# Task goal:
Reproduce only the lines of the material below that start at the line containing "font-size: 13.5px;" and stop at the line containing "22 l1 5 -5.2". Keep both end lines.

# Data extracts:
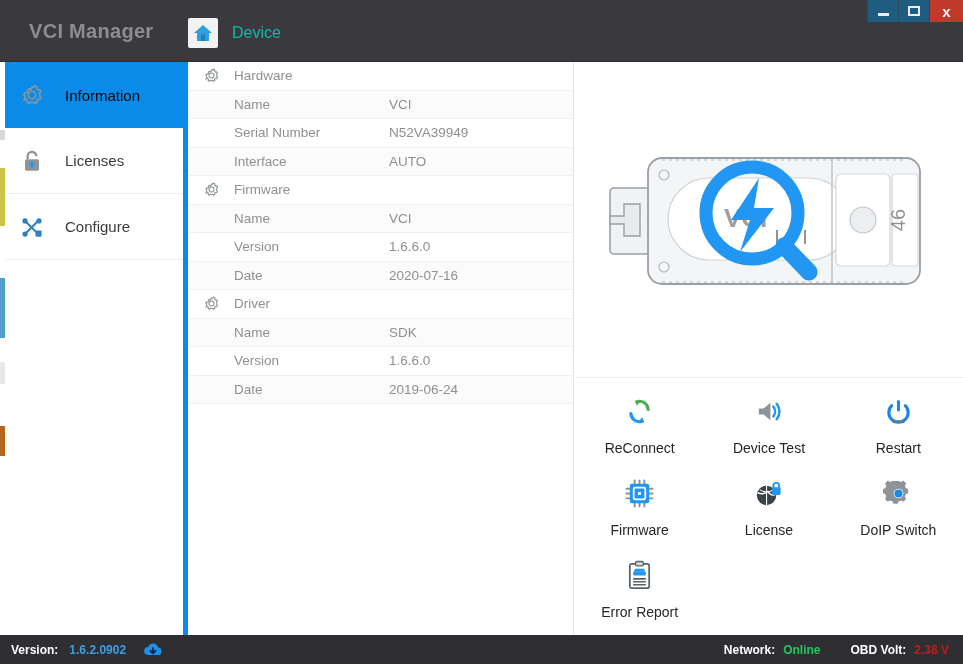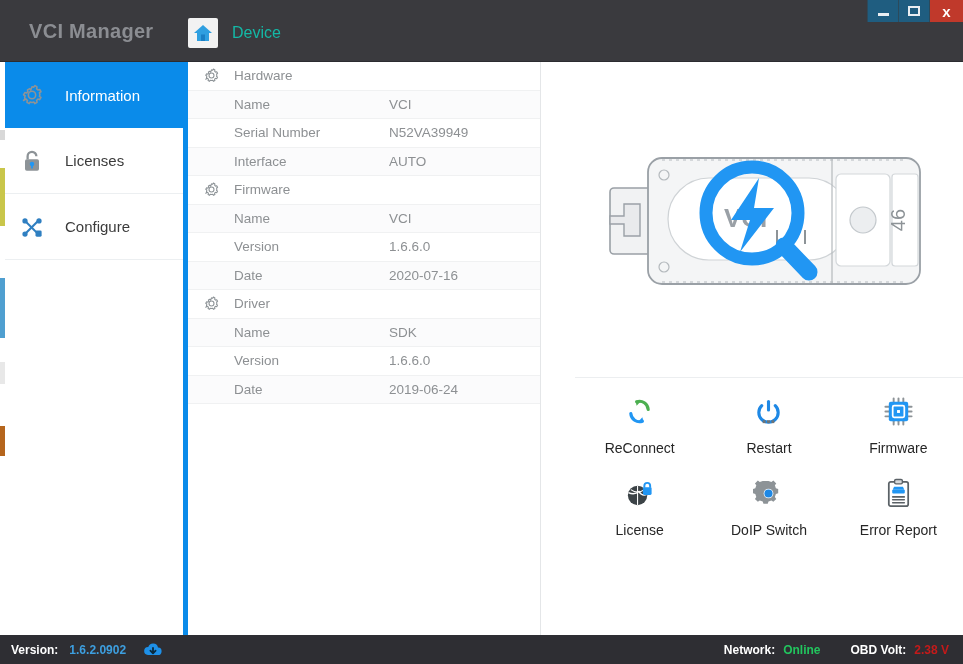--- a/index.html
+++ b/index.html
@@ -90,31 +90,31 @@
     border-bottom: none;
   }
   .side-ico {
     width: 42px; min-width: 42px; height: 42px;
     display: flex; align-items: center; justify-content: center;
   }
   .side-label {
     font-size: 15px; color: #3b3b3b;
     margin-left: 12px;
   }
-  .side-item.active .side-label { color: #ffffff; }
+  .side-item.active .side-label { color: #000000; }
   .sidebar-rail {
     position: absolute; left: 183px; top: 62px;
     width: 5px; height: 573px;
     background: #0a8bea;
   }
 
   
   .info-panel {
     position: absolute; left: 188px; top: 62px;
-    width: 353px; height: 573px;
+    width: 386px; height: 573px;
     background: #ffffff;
     border-right: 1px solid #e4e6e8;
   }
   .info-row {
     display: flex; align-items: center;
     height: 28.5px;
     border-bottom: 1px solid #f0f1f2;
     font-size: 13.5px;
   }
   .info-row.group { }
@@ -388,20 +388,30 @@
         <div class="action">
           <span class="action-ico">
             <svg width="31" height="31" viewBox="0 0 32 32">
               <path d="M7 18 a9 9 0 0 0 12 8" fill="none" stroke="#2196f3" stroke-width="3.2" stroke-linecap="round"></path>
               <path d="M19 22 l1 5 -5.2 -.6 z" fill="#2196f3"></path>
               <path d="M25 14 a9 9 0 0 0 -12 -8" fill="none" stroke="#4caf50" stroke-width="3.2" stroke-linecap="round"></path>
               <path d="M13 10 l-1 -5 5.2 .6 z" fill="#4caf50"></path>
             </svg>
           </span>
           <span class="action-label">ReConnect</span>
+        </div>
+        <div class="action">
+          <span class="action-ico">
+            <svg width="31" height="31" viewBox="0 0 32 32">
+              <path d="M6 13 h5 l7 -6 v18 l-7 -6 h-5 z" fill="#8d9397"></path>
+              <path d="M21 11 a8 8 0 0 1 0 10" fill="none" stroke="#2196f3" stroke-width="2.6" stroke-linecap="round"></path>
+              <path d="M24.5 8 a13 13 0 0 1 0 16" fill="none" stroke="#2196f3" stroke-width="2.6" stroke-linecap="round"></path>
+            </svg>
+          </span>
+          <span class="action-label">Device Test</span>
         </div>
         <div class="action">
           <span class="action-ico">
             <svg width="31" height="31" viewBox="0 0 32 32">
               <path d="M9 10 a10 10 0 1 0 14 0" fill="none" stroke="#1e88e5" stroke-width="3.2" stroke-linecap="round"></path>
               <rect x="14.4" y="4" width="3.2" height="12" rx="1.6" fill="#1e88e5"></rect>
               <g fill="#6d7478">
                 <rect x="10" y="25" width="3" height="3"></rect>
                 <rect x="14.5" y="25" width="3" height="3"></rect>
                 <rect x="19" y="25" width="3" height="3"></rect>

# Solution for this problem:
     font-size: 13.5px;
   }
   .info-row.group { }
@@ -388,20 +388,30 @@
         <div class="action">
           <span class="action-ico">
             <svg width="31" height="31" viewBox="0 0 32 32">
               <path d="M7 18 a9 9 0 0 0 12 8" fill="none" stroke="#2196f3" stroke-width="3.2" stroke-linecap="round"></path>
               <path d="M19 22 l1 5 -5.2 -.6 z" fill="#2196f3"></path>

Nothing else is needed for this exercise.